The interesting thing is why there's a Lutheran hymn that was major enough for Bach to build a cantata around. Many people these days assume that it was an Advent piece, but the parable has never, to my knowledge, been an Advent lection.[2] Prior to the three-year lectionary in the 20th century it seems to have been a Sunday lection only in the Lutheran order of service.[3]
The Calendar for what is usually referred to as Ordinary Time ("Tempus per Ordinarium") has a problem. The Christian year begins within four days of St. Andrew's Day with the fourth Sunday before Christmas, which is essentially, modulo the lunar week, a solar date. But it has a large block of movable time beginning (in the old calendar) with Septuagesima and ending with Corpus Christi (Sacred Heart, if you want to be finicky about it, but Corpus frequently gets transferred to the following Sunday and Sacred Heart doesn't). This block is centred on Easter, which is determined by the relationship between the vernal equinox and the phases of the moon, and it has a range of almost five weeks variability (Septuagesima can be as early as January 19 and as late as Feb 20[4]). Traditionally, this was dealt with by having a long set of Sundays after Epiphany and patching unused ones between the second-last Sunday after Pentecost/Trinity[5] with specified lections (Trinity 24/Pentecost 23) and the Sunday Next Before Advent. (The modern calendar assigns every Sunday at least one date within a week's span, but provides pairs of dates before/after the Easter block, so that Sundays which drop off before Lent (Septuagesima, Sexagesima, and Quniquagesima having gone the way of all flesh) reappear right after Pentecost; Sundays at the end of the Church year are therfore always the same for the same year in the three-year cycle.)
The Lutherans seem to have done something different. At some point the German Lutherans (or at least those in Leipzig, although the pattern seems to be rather more widespread) assigned a set of new lections to the end of Trinity season. One of these was the Wise and Foolish Virgins, assigned to Trinity 27 -- which is why Bach wrote a Cantata for the Sunday (and it may very well be why Nikolai chose to use the text as the basis for a Chorale in the first place).

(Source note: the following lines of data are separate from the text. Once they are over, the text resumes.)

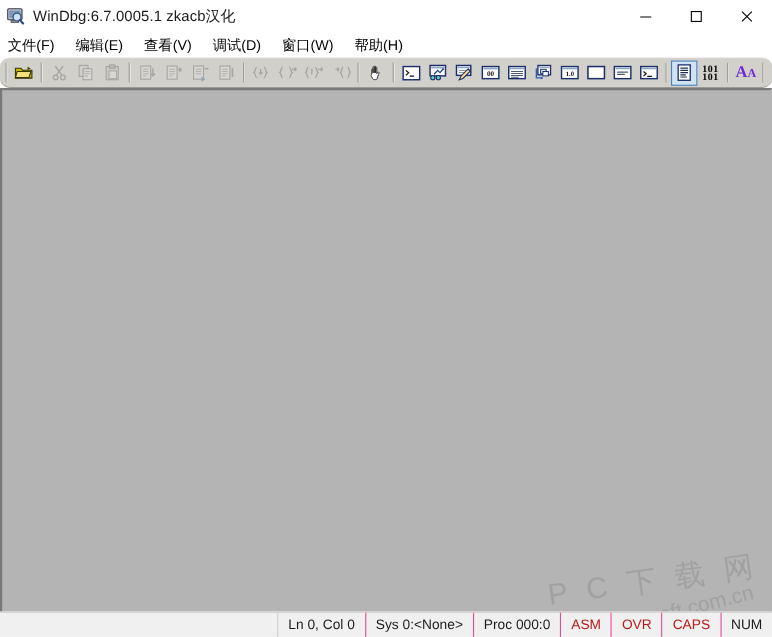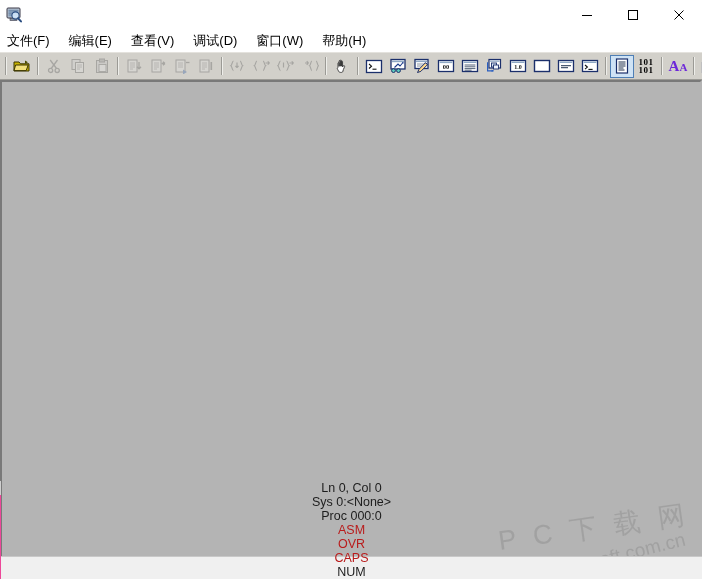--- a/index.html
+++ b/index.html
@@ -94,20 +94,21 @@
     height: 26px;
     min-height: 26px;
     background: #d2d0ca;
     border-top: 1px solid #e4e2dd;
     border-bottom: 1px solid #9b9a95;
     display: flex;
     align-items: center;
     padding: 0 2px;
     position: relative;
     z-index: 3;
+    border-radius: 9px;
   }
   .tb-btn {
     width: 24px;
     height: 23px;
     display: flex;
     align-items: center;
     justify-content: center;
     flex: 0 0 auto;
     box-sizing: border-box;
     border: 1px solid transparent;
@@ -185,21 +186,20 @@
   .statusbar {
     height: 22px;
     min-height: 22px;
     background: #f0f0f0;
     border-top: 1px solid #c8c8c8;
     display: flex;
     align-items: stretch;
     justify-content: flex-end;
     position: relative;
     z-index: 3;
-    flex-direction: column;
   }
   .status-spacer { flex: 1 1 auto; }
   .status-cell {
     display: flex;
     align-items: center;
     justify-content: center;
     font-size: 12.5px;
     color: #1d1d1d;
     border-left: 1px solid #ec4899;
     padding: 0 9px;
@@ -219,20 +219,21 @@
       <span class="app-icon">
         <svg width="18" height="18" viewBox="0 0 18 18">
           <rect x="2" y="2" width="13" height="10" rx="1" fill="#b9c3cf" stroke="#3a3a4a" stroke-width="1"></rect>
           <rect x="3.5" y="3.5" width="10" height="7" fill="#8fa8c4"></rect>
           <path d="M3.5 4.5h10M3.5 6h10M3.5 7.5h10M3.5 9h10" stroke="#5e7694" stroke-width="0.5"></path>
           <rect x="5" y="12.5" width="7" height="2" fill="#8b95a3" stroke="#3a3a4a" stroke-width="0.6"></rect>
           <circle cx="10.5" cy="9.5" r="3.6" fill="#d8ecff" fill-opacity="0.85" stroke="#2a4d80" stroke-width="1.1"></circle>
           <line x1="13" y1="12.2" x2="16" y2="15.4" stroke="#2a4d80" stroke-width="2" stroke-linecap="round"></line>
         </svg>
       </span>
+      <span class="title-text">WinDbg:6.7.0005.1 zkacb汉化</span>
     </div>
     <div class="win-controls">
       <div class="win-btn">
         <svg width="12" height="12" viewBox="0 0 12 12">
             <line x1="1" y1="6.5" x2="11" y2="6.5" stroke="#000" stroke-width="1"></line>
           </svg>
       </div>
       <div class="win-btn">
         <svg width="12" height="12" viewBox="0 0 12 12">
             <rect x="1.5" y="1.5" width="9" height="9" fill="none" stroke="#000" stroke-width="1"></rect>

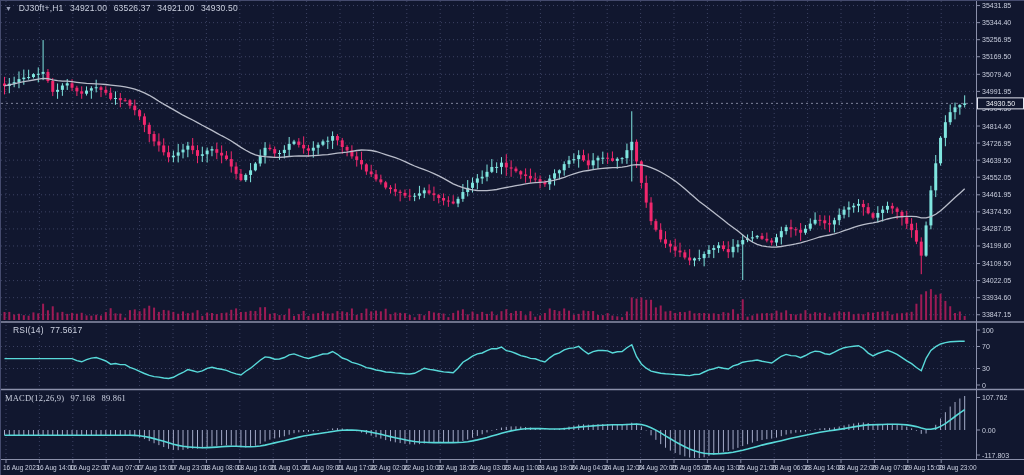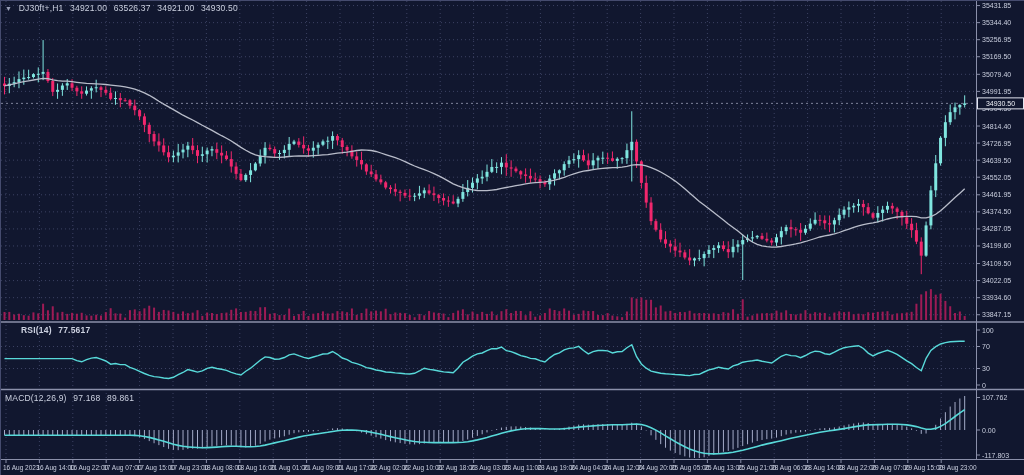--- a/index.html
+++ b/index.html
@@ -17,26 +17,26 @@
 
   <div class="hdr" style="left:4px;top:2px;">
     <span class="marker">▼</span>
     <span>DJ30ft+,H1</span>
     <span>34921.00</span>
     <span>63526.37</span>
     <span>34921.00</span>
     <span>34930.50</span>
   </div>
 
-  <div class="hdr" style="left:20px;top:324px;font-weight:bold;">
+  <div class="hdr" style="left:12px;top:324px;">
     <span>RSI(14)</span>
     <span>77.5617</span>
   </div>
 
-  <div class="hdr" style="left:4px;top:392px;">
+  <div class="hdr" style="left:4px;top:392px;font-family:Liberation Serif, serif;">
     <span>MACD(12,26,9)</span>
     <span>97.168</span>
     <span>89.861</span>
   </div>
 
   <svg id="chart" width="1024" height="475">
       <rect x="0" y="0" width="1024" height="475" fill="#11172f"></rect>
       <g>
         <line x1="5" y1="0" x2="5" y2="458.5" stroke="#3c4263" stroke-width="1" stroke-dasharray="1 3"></line>
         <line x1="5" y1="458.5" x2="5" y2="462" stroke="#8b90aa"></line>

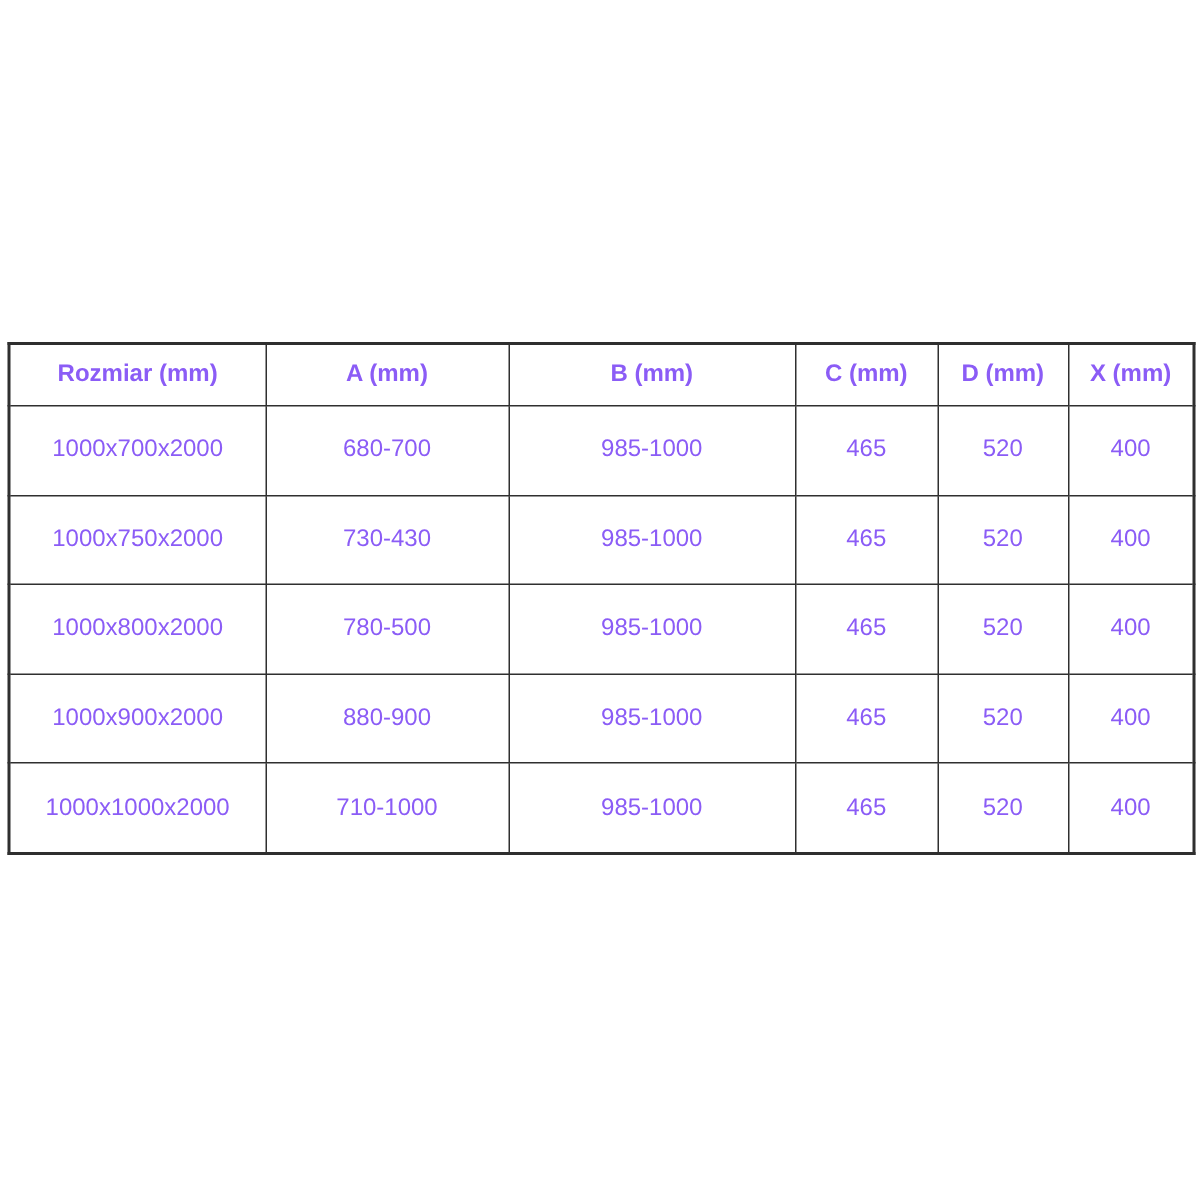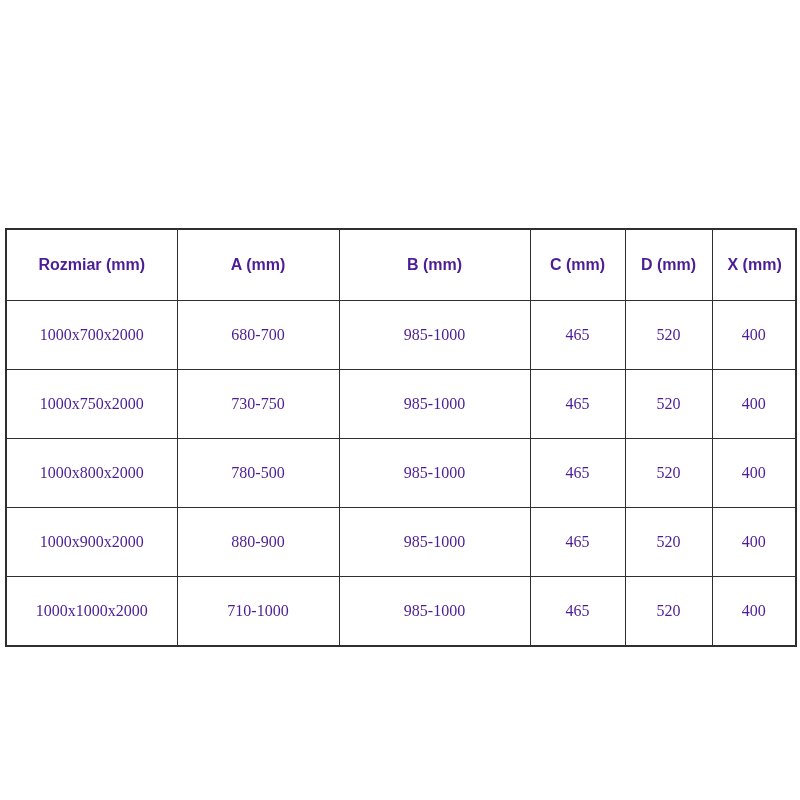--- a/index.html
+++ b/index.html
@@ -25,33 +25,32 @@
     table-layout: fixed;
     border: 2px solid #2f2f2f;
     background: #ffffff;
   }
   table.dim-table th,
   table.dim-table td {
     border: 1px solid #2f2f2f;
     text-align: center;
     vertical-align: middle;
     font-size: 16px;
-    color: #4c1d95;
-    padding: 15px;
+    color: #8b5cf6;
+    padding: 0;
     white-space: nowrap;
     overflow: hidden;
   }
   table.dim-table th {
     font-weight: bold;
     height: 40px;
   }
   table.dim-table td {
     font-weight: normal;
     height: 38px;
-    font-family: Liberation Serif, serif;
   }
 </style>
 </head>
 <body>
 
 <div class="page">
   <table class="dim-table">
     <colgroup>
       <col style="width:171px">
       <col style="width:162px">
@@ -74,21 +73,21 @@
         <tr>
           <td>1000x700x2000</td>
           <td>680-700</td>
           <td>985-1000</td>
           <td>465</td>
           <td>520</td>
           <td>400</td>
         </tr>
         <tr>
           <td>1000x750x2000</td>
-          <td>730-750</td>
+          <td>730-430</td>
           <td>985-1000</td>
           <td>465</td>
           <td>520</td>
           <td>400</td>
         </tr>
         <tr>
           <td>1000x800x2000</td>
           <td>780-500</td>
           <td>985-1000</td>
           <td>465</td>

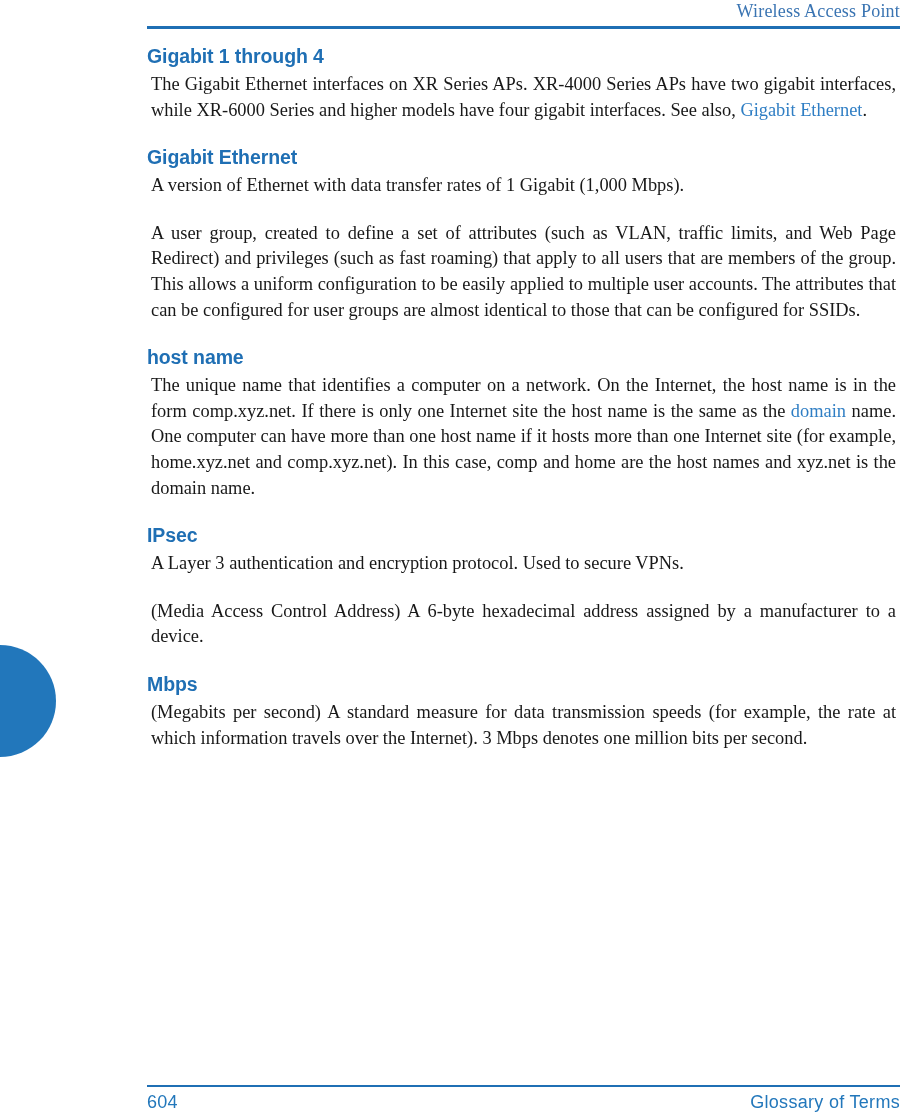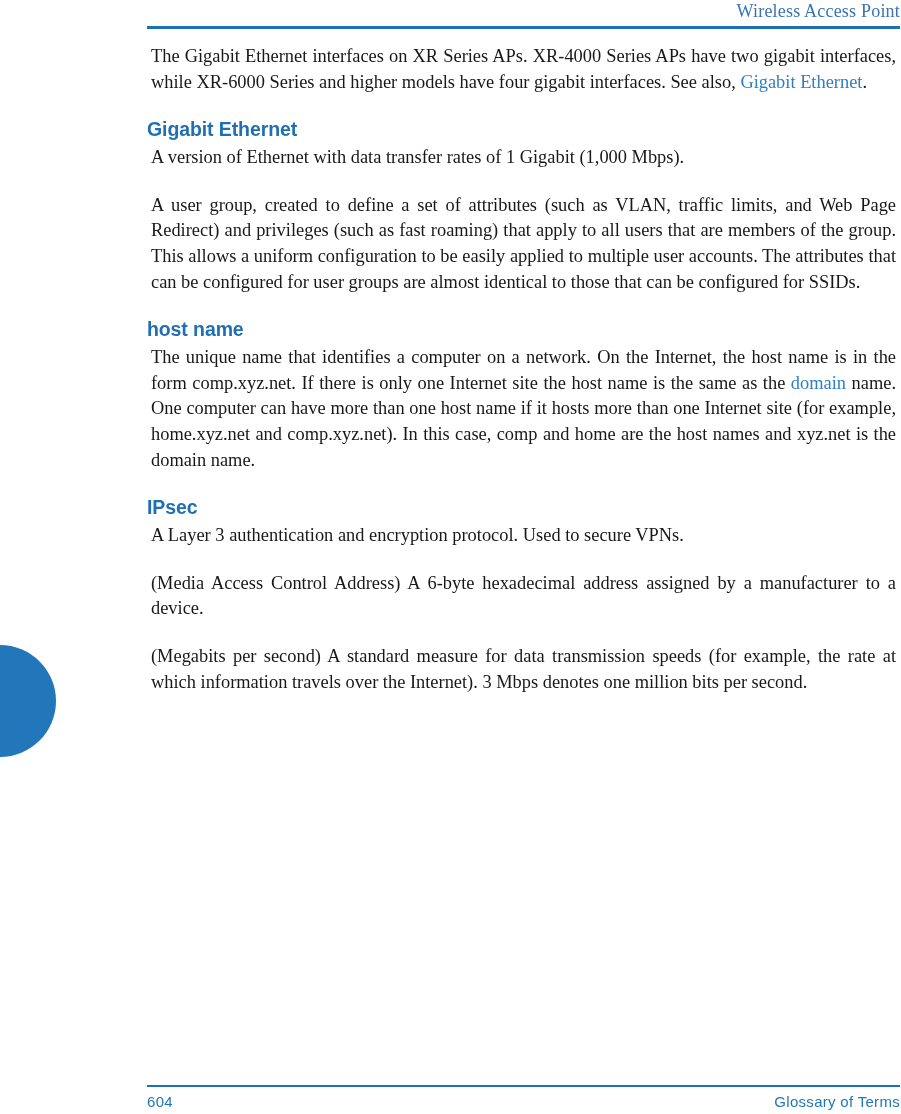--- a/index.html
+++ b/index.html
@@ -103,40 +103,41 @@
   }
   .footer {
     position: absolute;
     left: 147px;
     top: 1090px;
     width: 753px;
     display: flex;
     justify-content: space-between;
     align-items: baseline;
     font-family: "Liberation Sans", "DejaVu Sans", sans-serif;
-    font-size: 15px;
+    font-size: 18px;
     line-height: 24px;
     color: #2277bb;
   }
   .footer .page-num { letter-spacing: .3px; }
   .footer .sect-name { letter-spacing: .3px; }
 </style>
 </head>
 <body>
 
 <div class="page">
 
   <div class="bookmark-tab"></div>
 
   <div class="running-header">Wireless Access Point</div>
 
   <div class="header-rule"></div>
 
   <div class="content" id="content">
       <div class="section">
+        <h2 class="term">Gigabit 1 through 4</h2>
         <p class="def"><span>The Gigabit Ethernet interfaces on XR Series APs. XR-4000 Series APs have two gigabit interfaces, while XR-6000 Series and higher models have four gigabit interfaces. See also, </span><span class="lnk">Gigabit Ethernet</span><span>.</span></p>
       </div>
       <div class="section">
         <h2 class="term">Gigabit Ethernet</h2>
         <p class="def"><span>A version of Ethernet with data transfer rates of 1 Gigabit (1,000 Mbps).</span></p>
       </div>
       <div class="section">
         <p class="def"><span>A user group, created to define a set of attributes (such as VLAN, traffic limits, and Web Page Redirect) and privileges (such as fast roaming) that apply to all users that are members of the group. This allows a uniform configuration to be easily applied to multiple user accounts. The attributes that can be configured for user groups are almost identical to those that can be configured for SSIDs.</span></p>
       </div>
       <div class="section">
@@ -144,20 +145,21 @@
         <p class="def"><span>The unique name that identifies a computer on a network. On the Internet, the host name is in the form </span><span class="bld">comp.xyz.net</span><span>. If there is only one Internet site the host name is the same as the </span><span class="lnk">domain</span><span> name. One computer can have more than one host name if it hosts more than one Internet site (for example, </span><span class="bld">home.xyz.net</span><span> and </span><span class="bld">comp.xyz.net)</span><span>. In this case, </span><span class="bld">comp</span><span> and </span><span class="bld">home</span><span> are the host names and </span><span class="bld">xyz.net</span><span> is the domain name.</span></p>
       </div>
       <div class="section">
         <h2 class="term">IPsec</h2>
         <p class="def"><span>A Layer 3 authentication and encryption protocol. Used to secure VPNs.</span></p>
       </div>
       <div class="section">
         <p class="def"><span>(Media Access Control Address) A 6-byte hexadecimal address assigned by a manufacturer to a device.</span></p>
       </div>
       <div class="section">
+        <h2 class="term">Mbps</h2>
         <p class="def"><span>(Megabits per second) A standard measure for data transmission speeds (for example, the rate at which information travels over the Internet). 3 Mbps denotes one million bits per second.</span></p>
       </div>
     </div>
 
   <div class="footer-rule"></div>
 
   <div class="footer">
     <span class="page-num">604</span>
     <span class="sect-name">Glossary of Terms</span>
   </div>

[1] My guess is that it's been dropped because you have to have an extremely serious-minded congregation, these days, to sing a hymn which begins "Behold, the bridegroom cometh in the middle of the night".
[2]One of the volumes of Carols for Choirs suggests Zion hört, the second verse, as a part of the Advent Carol Service derived from King's College Cambridge.
[3] I'm sure if I hunted around in the old missal I could find it used somewhere, but it's not a Sunday lection.
[4] This means that the extended Christmas cycle, which ends with Candlemas on February 2, can overlap with the extended Easter cycle. Older settings of the propers include a tract as an alternative to the Alleluia for Candlemas for this .
[5]Pentecost for Roman and very advaced Anglo-Catholics; Trinity for Anglicans and Lutherans.